|The street where I grew up|
|A lake near my house|
My first project here was to familiarize myself with the concept of beach water safety and flagging system. The Massachusetts Water Resources Authority (MWRA) tests Enterococcus (a bacterial which can be an indicator for harmful bacteria in water) level in beach water daily or weekly, and if the amount exceeds a standard, then the water is deemed as not swimmable; the Department of Conservation and Recreation (DCR) advises the public’s beach activities by posting flags on beaches from the tested results. It sounds a perfect system, but I was surprised that the beaches were flagged based on the samples taken on the previous day. However, it is unavoidable because it takes the lab 24 hours to process the sample and release the result. Given the fact that marine water is unlike fresh water—the tides could entirely change the water quality, it is unlikely that today’s water quality remains consistent with that of the previous day. This puts the flagging system on a questionable ground, which speaks for the reason that the flagging accuracy for existing system is needed. However, the good news is that most of the time the water is clean during the swimming season (May-Sep). For example, only 1 day exceeds the standard during the swimming season of 2012 for Pleasure Bay in South Boston.
The other project I’ve worked on is sanitary survey, and the goal is to investigate the potential contamination source for Enterococcus in beach water. Sewage leakage from old and broken pipes, illegal connections to the pipeline, or even the storm water runoff carrying pollutants could make their contributions to the bacterial level in the nearby water body. But for some beaches, like Pleasure Bay, the infrastructure problem was pretty much settled but there were still occasionally bacterial exceedances in the water during the swimming season, like I mentioned earlier. How did this happen? Is there any neglected pollution source? And the answer is YES! As audience mentioned that Pleasure Bay was quite popular among dog walkers at 2014 Metropolitan Beaches Commission public hearing, we paid a visit to Pleasure Bay in March. Unsurprisingly, we found numerous dog poop piles left behind on the beach and quite a few dogs walked by their owners during weekends, which provides us a reasonable guess that dog may cause the problem!
|I was surrounded by dogs at Victory Park|
When we had those preliminary clues for dog problems, another thing needed to work on is to get an idea of how much pollution dog poop can generate. Take Pleasure Bay as an example, I performed calculations to estimate the required amount of dog poop to raise the entire bay’s Enterococcus level to the swimming standard, assuming that all bacterial released and mixed thoroughly in the water.
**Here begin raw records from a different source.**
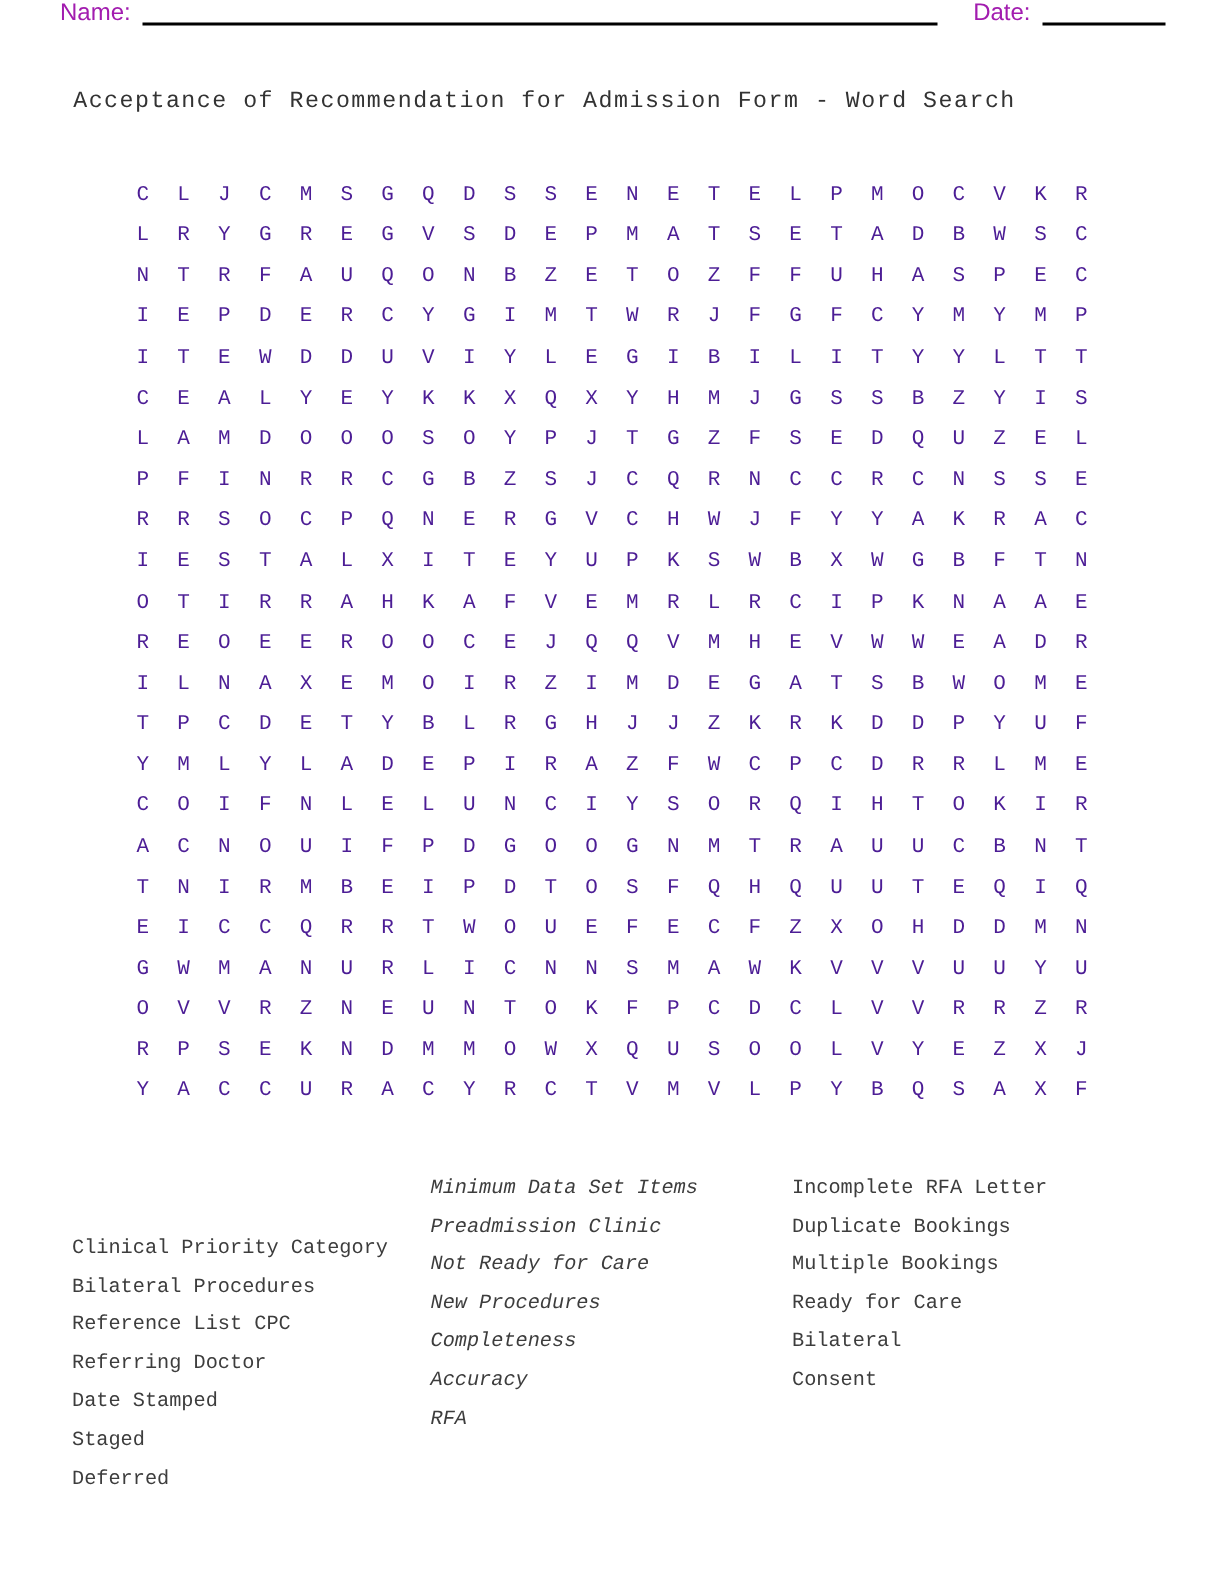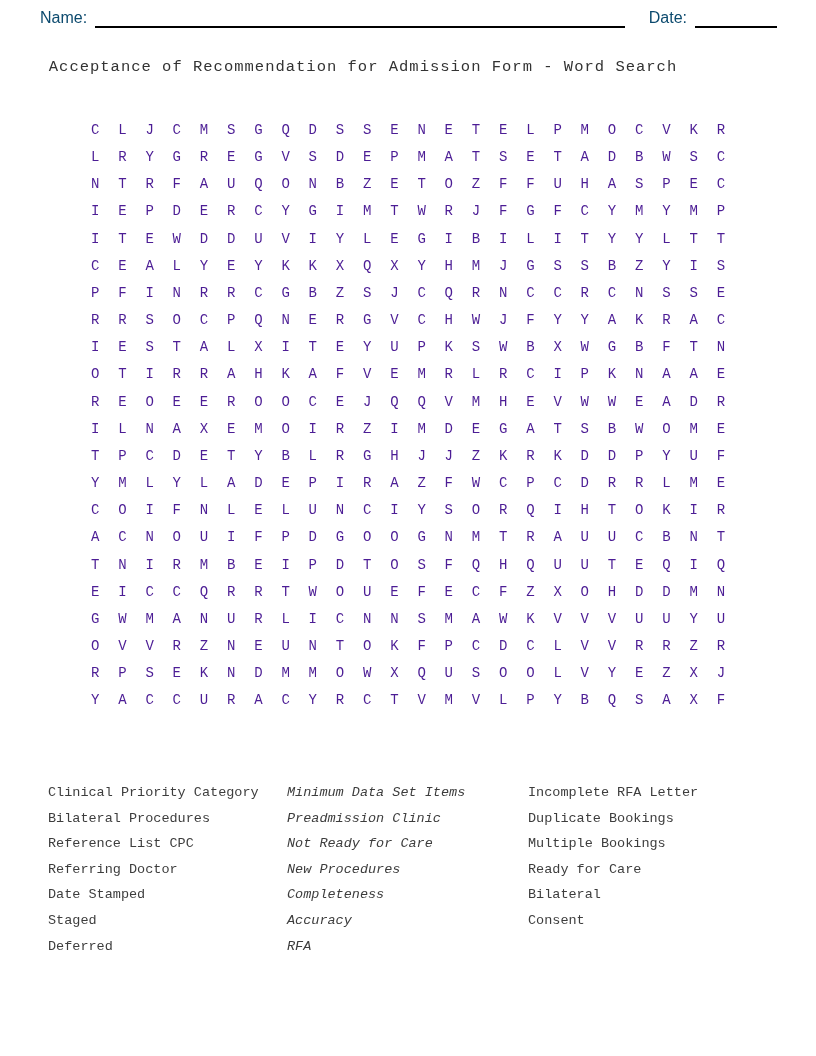"Name:" .header { align-items: flex-end -> flex-start; color: #0c4a6e -> #a21caf }
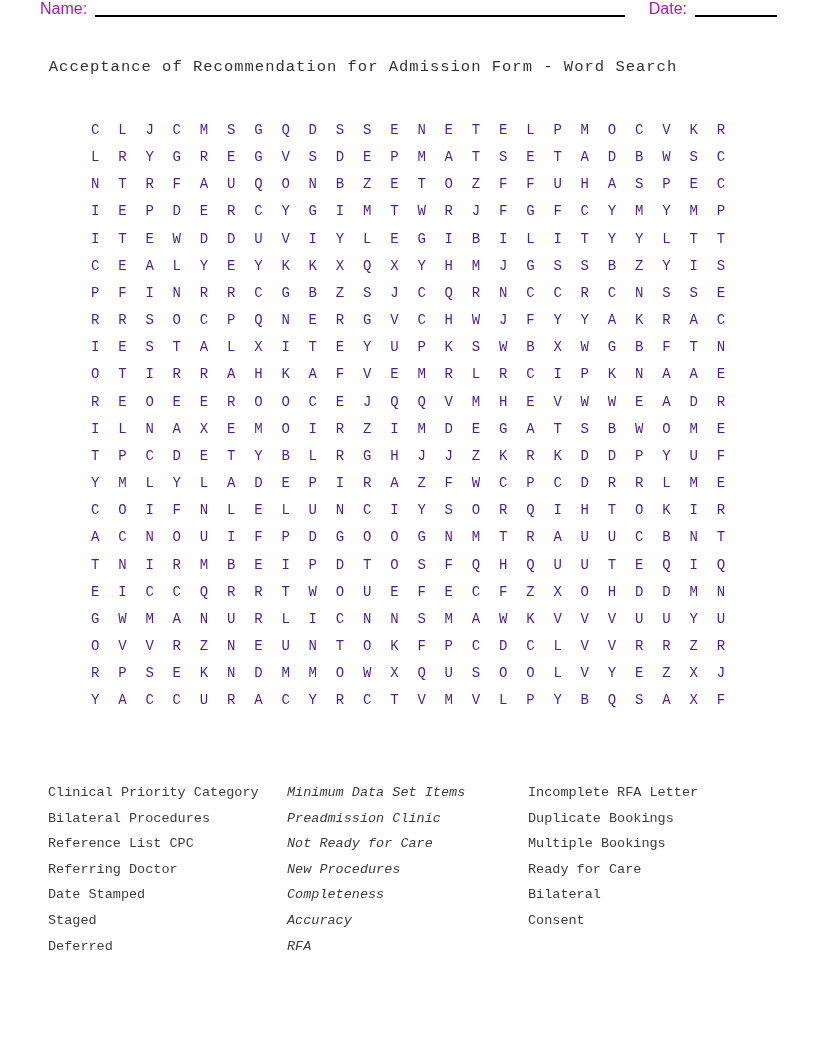"LAMDOOOSOYPJTGZFSEDQUZEL" div.grid-row { html: none -> <div>LAMDOOOSOYPJTGZFSEDQUZEL</div> }
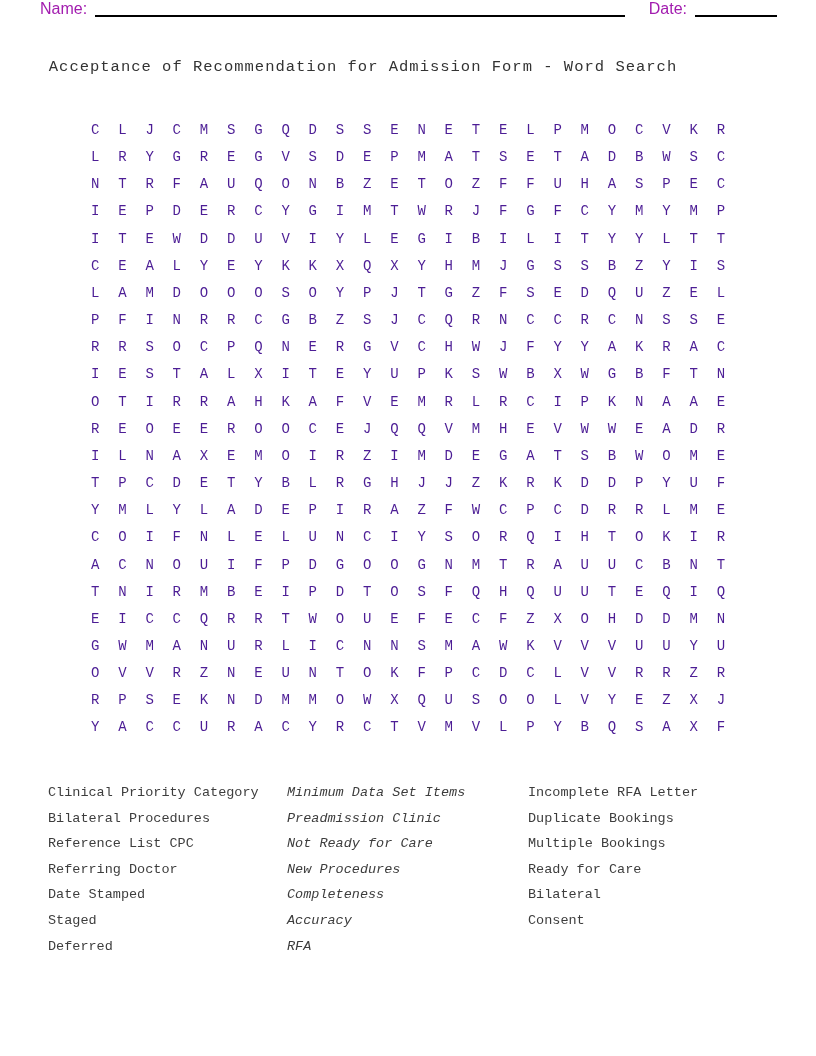"Clinical Priority Category" .word-col-1 { margin-top: none -> 40px }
As a result, 54 pounds of dog poop or 288 dog poop events is needed. It is not a huge amount of poop, and the common sense tells us that it couldn’t be the reality that 54 pounds of dog poop is washed into the ocean, mixed uniformly and stay for long time. However, it is likely that one or several dog poop piles would have the ability to pollute a stretch of beach for many hours. This is what the general public may not be aware of, when they are walking their dogs on a sunny day, not cleaning up after the dogs, probably thinking that a poop event won’t have much impact on the water quality, however, they are wrong. And this is why we are doing the work, using scientific knowledge to educate the public, and to make a better world!